(Source data)

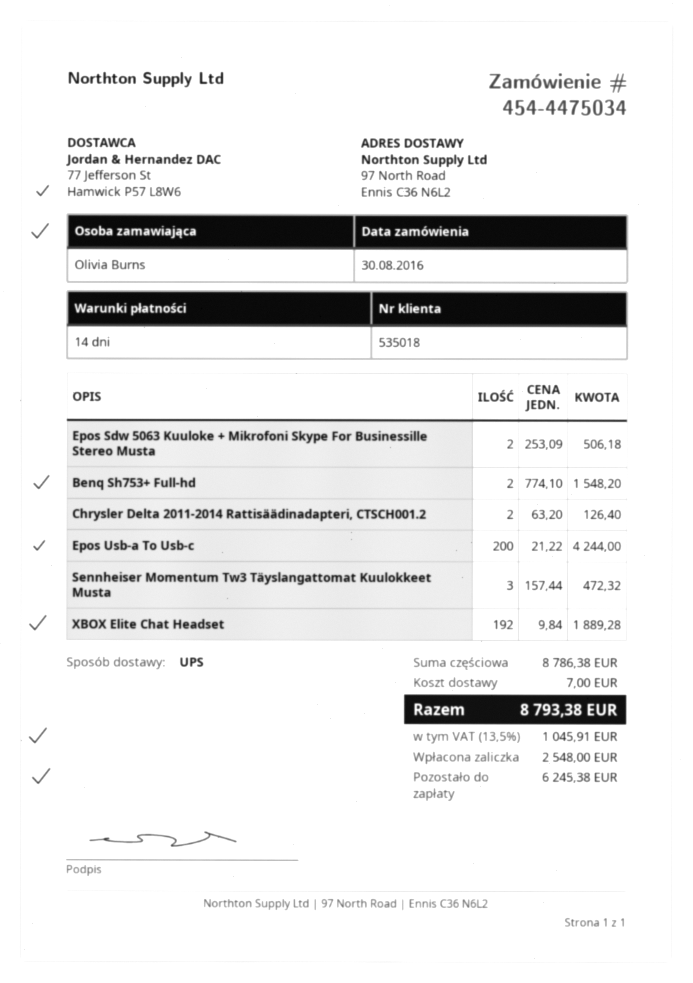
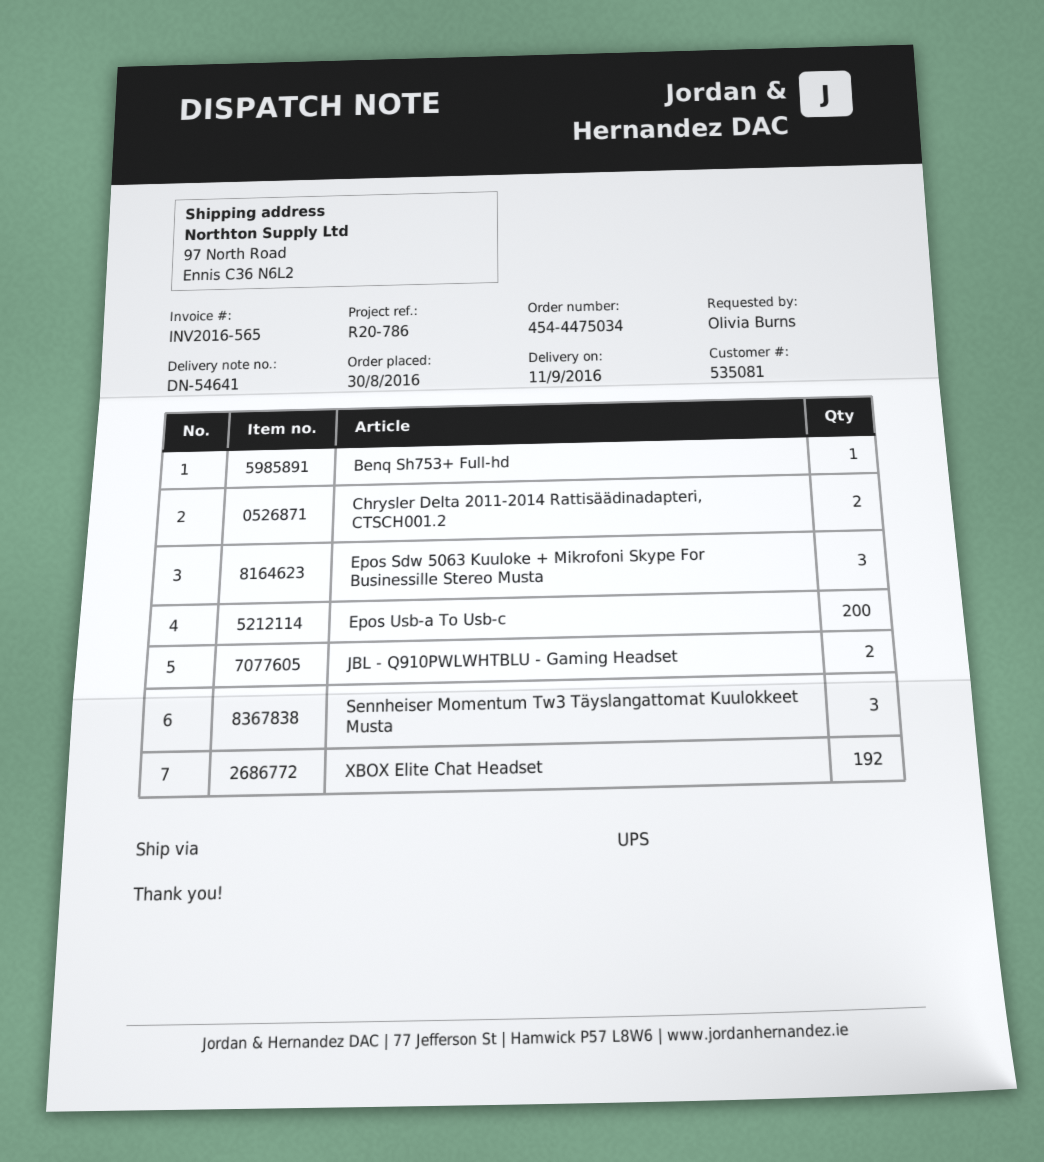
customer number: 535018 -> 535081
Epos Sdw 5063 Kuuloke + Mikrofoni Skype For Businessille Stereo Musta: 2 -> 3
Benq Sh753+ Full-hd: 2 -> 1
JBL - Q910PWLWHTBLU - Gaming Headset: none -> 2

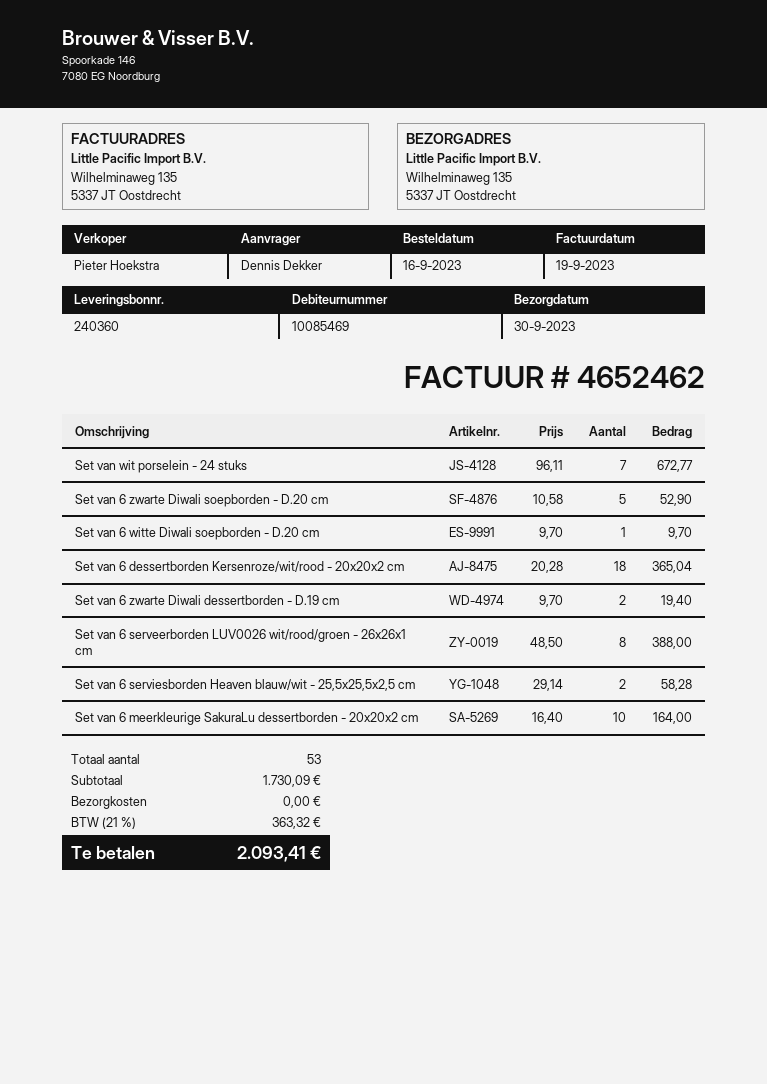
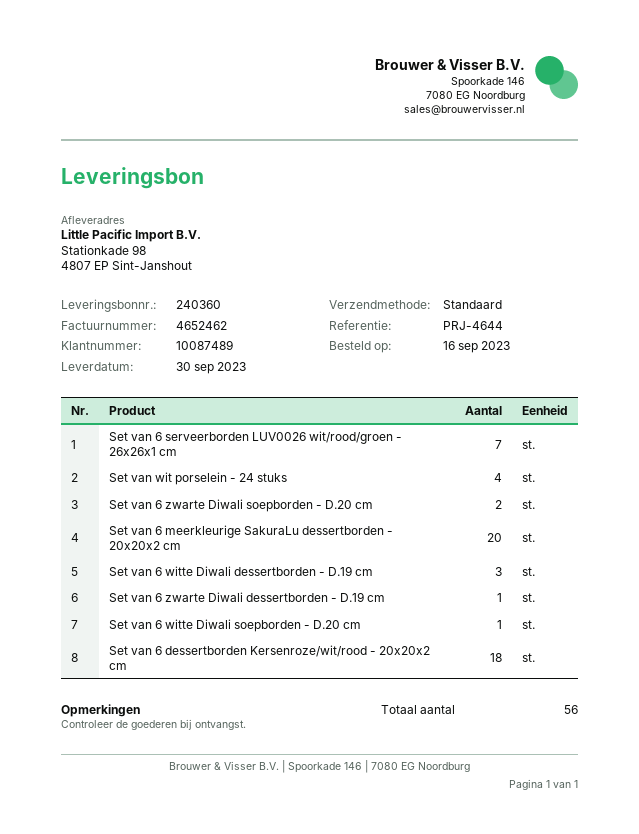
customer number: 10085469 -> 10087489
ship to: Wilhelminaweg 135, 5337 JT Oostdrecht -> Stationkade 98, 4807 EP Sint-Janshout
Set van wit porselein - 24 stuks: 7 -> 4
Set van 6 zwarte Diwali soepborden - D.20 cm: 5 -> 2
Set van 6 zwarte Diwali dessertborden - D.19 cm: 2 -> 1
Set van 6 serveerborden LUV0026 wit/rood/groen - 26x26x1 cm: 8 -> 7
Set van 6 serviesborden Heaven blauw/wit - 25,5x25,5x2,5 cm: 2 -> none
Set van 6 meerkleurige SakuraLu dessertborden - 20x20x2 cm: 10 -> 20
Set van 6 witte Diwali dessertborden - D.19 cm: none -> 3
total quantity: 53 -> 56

**WHAT YOU WILL DO**
Nothing but the lines from the one that contains "Set van 6 zwarte Diwali dessertborden" through the end of the data above should appear, each reproduced exactly.

**REPLY**
Set van 6 zwarte Diwali dessertborden - D.19 cm: 2 -> 1
Set van 6 serveerborden LUV0026 wit/rood/groen - 26x26x1 cm: 8 -> 7
Set van 6 serviesborden Heaven blauw/wit - 25,5x25,5x2,5 cm: 2 -> none
Set van 6 meerkleurige SakuraLu dessertborden - 20x20x2 cm: 10 -> 20
Set van 6 witte Diwali dessertborden - D.19 cm: none -> 3
total quantity: 53 -> 56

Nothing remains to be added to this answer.